Did Maryland’s Unique Hospital Rate Setting System Outperform the US During the Pandemic?

Liz Sweeney
8 min readMay 26, 2021


Maryland hospitals’ financial performance in 2020 was very comparable to the rest of the U.S., as compared with Moody’s Investors Service’s preliminary 2020 medians for nonprofit hospitals. Hospitals across the country, including in Maryland, faced significant operating headwinds resulting primarily from COVID-19, on top of pre-existing industry pressures. Maryland hospitals’ median operating margin in 2020 was just 0.5%, exactly the same as Moody’s reported nationally in their preliminary 2020 medians. This was down from an already meager 1.9% in Maryland for 2019 and 2.4% in Moody’s national sample. While weaker operating results are not surprising given the combination of revenue and expense pressures experienced during the early months of the pandemic, we had expected Maryland hospitals to fare somewhat better than hospitals elsewhere during COVID-19 due to its unique reimbursement system that provides hospitals a revenue cushion against declining volumes.
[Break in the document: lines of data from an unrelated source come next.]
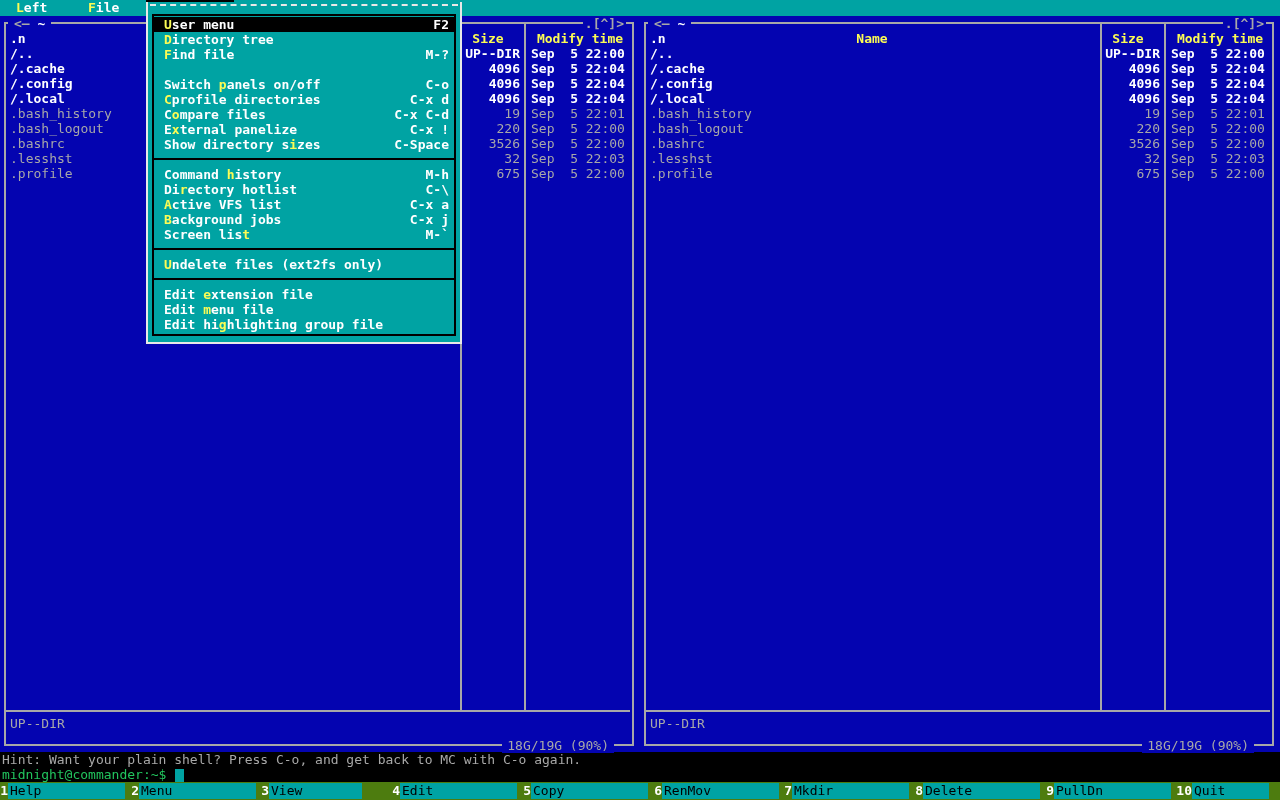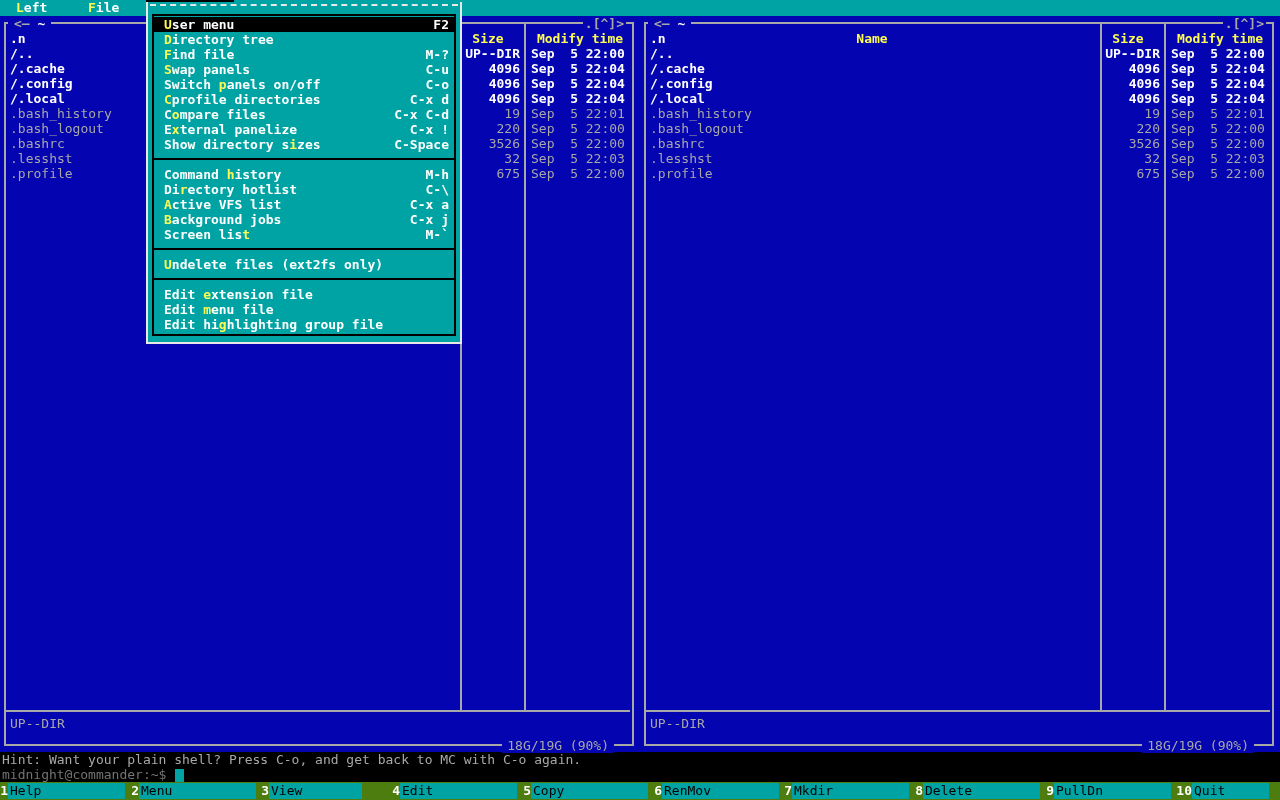--- a/index.html
+++ b/index.html
@@ -42,21 +42,21 @@
   .dd-frame{position:absolute;left:4px;top:12px;width:304px;height:322px;border:2px solid #000}
   .dd-item{position:absolute;left:0;width:300px;height:15px;line-height:15px;color:#FFFFFF;white-space:pre}
   .dd-item .hot{color:#FCFC54}
   .dd-item.selected{background:#000}
   .dd-label{position:absolute;left:10px;top:0;white-space:pre}
   .dd-key{position:absolute;right:5px;top:0;white-space:pre}
   .dd-sep{position:absolute;left:0;width:300px;height:2px;background:#000}
 
   
   .hint{position:absolute;left:2px;top:752px;width:1278px;height:15px;line-height:15px;color:#A8A8A8;font-weight:normal;white-space:pre}
-  .promptline{position:absolute;left:2px;top:767px;width:1278px;height:15px;line-height:15px;color:#737373;font-weight:normal;white-space:pre}
+  .promptline{position:absolute;left:2px;top:767px;width:1278px;height:15px;line-height:15px;color:#22c55e;font-weight:normal;white-space:pre}
   .cursor{display:inline-block;width:9px;height:13px;background:#00A3A3;margin-left:9px;vertical-align:middle}
   .fkeybar{position:absolute;left:0;top:782px;width:1280px;height:18px;background:#4d7c0f}
   .fkey{position:absolute;top:1px;height:16px;line-height:16px;white-space:pre}
   .fkey .num{display:inline-block;text-align:right;color:#FFFFFF;font-weight:bold;vertical-align:top}
   .fkey .label{display:inline-block;background:#00A3A3;color:#000;height:16px;font-weight:normal;padding-left:2px;vertical-align:top;overflow:hidden}
 </style>
 </head>
 <body>
 
 <div class="screen">
@@ -195,21 +195,20 @@
       </div>
     <div class="ministatus">UP--DIR</div>
     <div class="freespace">18G/19G (90%)</div>
   </div>
 
   <div class="dropdown">
     <div class="dd-frame">
         <div class="dd-item selected" style="top: 1px;"><span class="dd-label"><span></span><span class="hot">U</span><span>ser menu</span></span><span class="dd-key">F2</span></div>
         <div class="dd-item" style="top: 16px;"><span class="dd-label"><span></span><span class="hot">D</span><span>irectory tree</span></span></div>
         <div class="dd-item" style="top: 31px;"><span class="dd-label"><span></span><span class="hot">F</span><span>ind file</span></span><span class="dd-key">M-?</span></div>
-        <div class="dd-item" style="top: 46px;"><span class="dd-label"><span></span><span class="hot">S</span><span>wap panels</span></span><span class="dd-key">C-u</span></div>
         <div class="dd-item" style="top: 61px;"><span class="dd-label"><span>Switch </span><span class="hot">p</span><span>anels on/off</span></span><span class="dd-key">C-o</span></div>
         <div class="dd-item" style="top: 76px;"><span class="dd-label"><span></span><span class="hot">C</span><span>profile directories</span></span><span class="dd-key">C-x d</span></div>
         <div class="dd-item" style="top: 91px;"><span class="dd-label"><span>C</span><span class="hot">o</span><span>mpare files</span></span><span class="dd-key">C-x C-d</span></div>
         <div class="dd-item" style="top: 106px;"><span class="dd-label"><span>E</span><span class="hot">x</span><span>ternal panelize</span></span><span class="dd-key">C-x !</span></div>
         <div class="dd-item" style="top: 121px;"><span class="dd-label"><span>Show directory s</span><span class="hot">i</span><span>zes</span></span><span class="dd-key">C-Space</span></div>
         <div class="dd-sep" style="top: 142px;"></div>
         <div class="dd-item" style="top: 151px; text-align: right;"><span class="dd-label"><span>Command </span><span class="hot">h</span><span>istory</span></span><span class="dd-key">M-h</span></div>
         <div class="dd-item" style="top: 166px;"><span class="dd-label"><span>Di</span><span class="hot">r</span><span>ectory hotlist</span></span><span class="dd-key">C-\</span></div>
         <div class="dd-item" style="top: 181px;"><span class="dd-label"><span></span><span class="hot">A</span><span>ctive VFS list</span></span><span class="dd-key">C-x a</span></div>
         <div class="dd-item" style="top: 196px;"><span class="dd-label"><span></span><span class="hot">B</span><span>ackground jobs</span></span><span class="dd-key">C-x j</span></div>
There are several potential reasons for the lack of outperformance in Maryland, including the outsized impact of federal aid, especially the CARES Act.

Maryland Hospitals Were Expected to Outperform U.S.
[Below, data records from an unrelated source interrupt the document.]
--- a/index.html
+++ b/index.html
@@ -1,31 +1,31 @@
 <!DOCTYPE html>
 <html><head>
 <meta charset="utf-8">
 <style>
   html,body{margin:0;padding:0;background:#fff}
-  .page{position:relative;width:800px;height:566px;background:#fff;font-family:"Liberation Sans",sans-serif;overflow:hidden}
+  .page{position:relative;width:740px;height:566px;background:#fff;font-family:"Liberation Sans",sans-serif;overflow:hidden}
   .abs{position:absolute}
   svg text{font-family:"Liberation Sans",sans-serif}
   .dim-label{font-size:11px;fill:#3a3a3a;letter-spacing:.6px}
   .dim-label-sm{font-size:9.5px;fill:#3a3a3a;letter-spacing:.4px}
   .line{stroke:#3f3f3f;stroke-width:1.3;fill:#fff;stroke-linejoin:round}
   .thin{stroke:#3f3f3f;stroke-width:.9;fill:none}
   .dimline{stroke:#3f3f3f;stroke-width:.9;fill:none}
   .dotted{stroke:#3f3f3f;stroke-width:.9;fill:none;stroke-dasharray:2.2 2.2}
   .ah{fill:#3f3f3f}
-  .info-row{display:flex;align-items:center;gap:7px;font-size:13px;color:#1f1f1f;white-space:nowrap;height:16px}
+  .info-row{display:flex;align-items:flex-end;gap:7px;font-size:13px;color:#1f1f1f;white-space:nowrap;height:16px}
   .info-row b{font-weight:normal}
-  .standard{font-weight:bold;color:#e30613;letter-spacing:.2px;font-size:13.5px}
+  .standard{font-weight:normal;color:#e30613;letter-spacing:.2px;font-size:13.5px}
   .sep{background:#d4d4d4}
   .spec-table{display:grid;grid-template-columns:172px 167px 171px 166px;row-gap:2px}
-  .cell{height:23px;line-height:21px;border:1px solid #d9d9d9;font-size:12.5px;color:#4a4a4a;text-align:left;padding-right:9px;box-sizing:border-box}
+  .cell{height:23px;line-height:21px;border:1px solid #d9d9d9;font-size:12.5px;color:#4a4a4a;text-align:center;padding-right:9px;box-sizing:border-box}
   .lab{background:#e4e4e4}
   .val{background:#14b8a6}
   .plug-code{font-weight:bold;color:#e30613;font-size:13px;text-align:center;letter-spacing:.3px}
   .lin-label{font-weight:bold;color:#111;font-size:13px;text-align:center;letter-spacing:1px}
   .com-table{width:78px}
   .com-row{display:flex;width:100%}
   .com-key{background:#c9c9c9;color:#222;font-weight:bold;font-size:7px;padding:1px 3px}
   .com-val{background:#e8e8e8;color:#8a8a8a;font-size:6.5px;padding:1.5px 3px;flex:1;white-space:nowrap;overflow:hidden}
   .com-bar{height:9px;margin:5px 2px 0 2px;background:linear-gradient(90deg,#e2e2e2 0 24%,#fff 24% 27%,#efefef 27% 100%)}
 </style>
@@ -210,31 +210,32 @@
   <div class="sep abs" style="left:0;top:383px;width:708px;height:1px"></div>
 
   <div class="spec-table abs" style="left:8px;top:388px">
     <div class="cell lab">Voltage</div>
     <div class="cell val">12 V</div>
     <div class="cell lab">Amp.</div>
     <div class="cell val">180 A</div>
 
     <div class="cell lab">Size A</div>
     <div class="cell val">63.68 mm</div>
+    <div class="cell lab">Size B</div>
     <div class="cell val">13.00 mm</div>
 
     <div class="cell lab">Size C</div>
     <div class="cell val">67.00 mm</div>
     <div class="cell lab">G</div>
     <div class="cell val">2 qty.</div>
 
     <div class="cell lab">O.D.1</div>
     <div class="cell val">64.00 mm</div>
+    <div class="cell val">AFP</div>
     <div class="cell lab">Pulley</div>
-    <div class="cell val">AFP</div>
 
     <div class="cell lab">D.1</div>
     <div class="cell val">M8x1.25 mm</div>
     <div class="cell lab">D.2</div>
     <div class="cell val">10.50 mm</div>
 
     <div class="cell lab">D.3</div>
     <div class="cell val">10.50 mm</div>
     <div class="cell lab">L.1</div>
Early in last year’s pandemic-related shutdowns, U.S. hospitals were facing the perfect storm of fiscal pressure due to the coronavirus pandemic, including sharply lower revenues, growing expenses for supplies, protective equipment, and staff, and a lower stock market stressing hospitals’ liquidity cushion. For the many U.S. hospitals that were already operating on thin margins or had little in cash reserves, the COVID-19 crisis could have quickly become an existential one without sizable and immediate help. These pressures came on top of what was already a challenging environment for hospitals, causing all three major rating agencies to change their outlooks on the nonprofit healthcare sector to negative.

Against that backdrop, we expected Maryland hospitals to be cushioned somewhat by its unique “Total Cost of Care” model, which features a Global Budget Revenue for each hospital, providing hospitals a revenue cushion against declining volumes. With hospitals cancelling elective and nonemergency procedures and visits to preserve capacity for an expected surge in COVID-19 cases, hospital volumes fell dramatically in spring 2020 across the country, often exceeding 20% and frequently without a commensurate increase in COVID-related volume. Furthermore, COVID volumes were generally less profitable than the elective volumes they replaced. For most hospitals outside of Maryland, the combination of declining volume and rising expenses is disastrous. But in Maryland, while expense pressures were like those around the country, we expected the state’s reimbursement system to cushion revenue declines somewhat.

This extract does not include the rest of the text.